[Collected data entries]
((

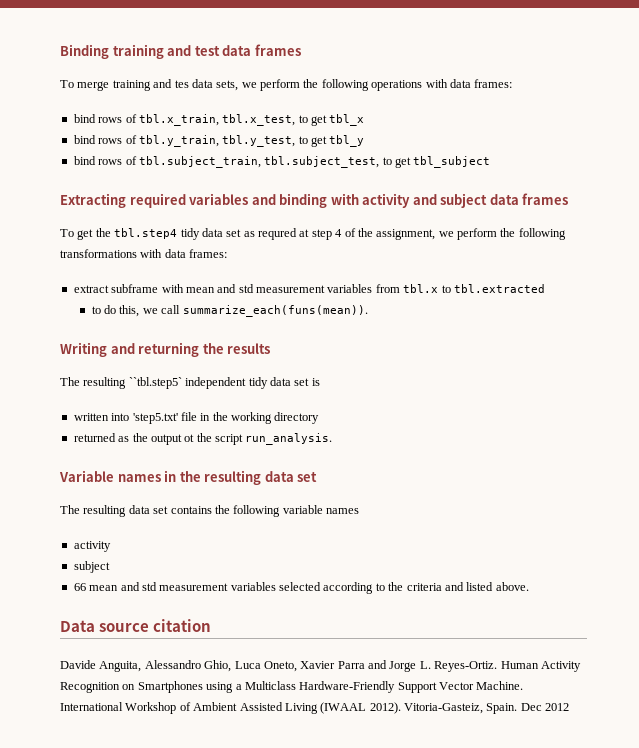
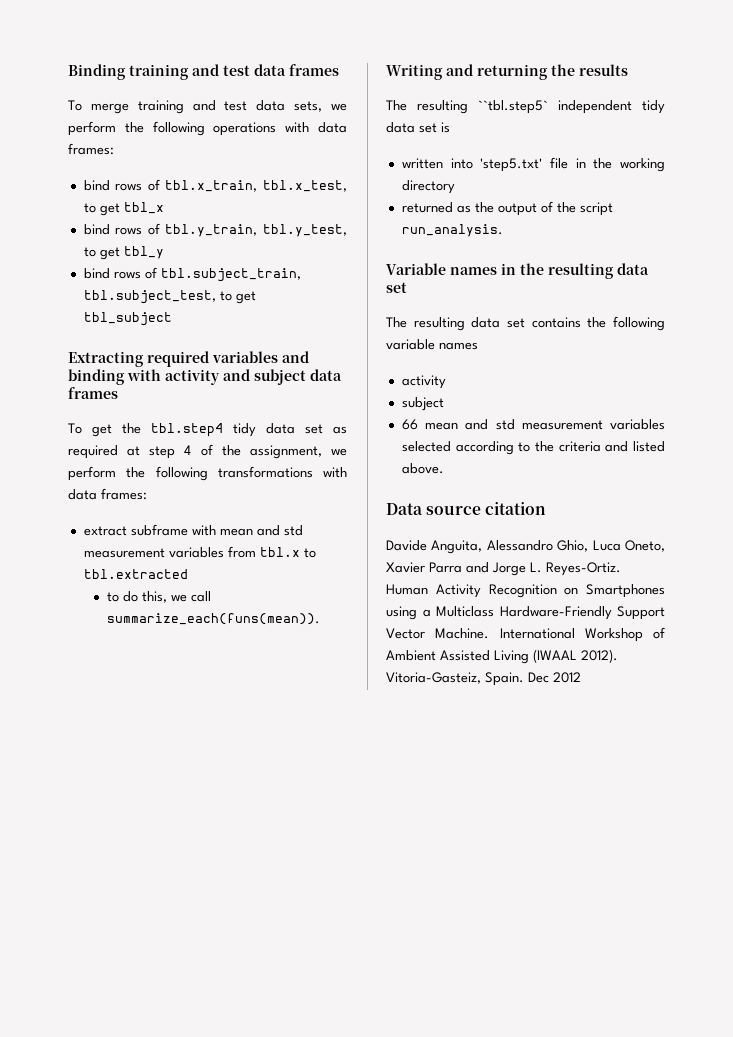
- To merge training and tes data sets, we perform the following operations with data frames:
+ To merge training and test data sets, we perform the following operations with data frames:
- To get the tbl.step4 tidy data set as requred at step 4 of the assignment, we perform the following transformations with data frames:
+ To get the tbl.step4 tidy data set as required at step 4 of the assignment, we perform the following transformations with data frames:
- returned as the output ot the script run_analysis.
+ returned as the output of the script run_analysis.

))

An exact transcription of the records above is needed, with no pictures included.

- To merge training and tes data sets, we perform the following operations with data frames:
+ To merge training and test data sets, we perform the following operations with data frames:
- To get the tbl.step4 tidy data set as requred at step 4 of the assignment, we perform the following transformations with data frames:
+ To get the tbl.step4 tidy data set as required at step 4 of the assignment, we perform the following transformations with data frames:
- returned as the output ot the script run_analysis.
+ returned as the output of the script run_analysis.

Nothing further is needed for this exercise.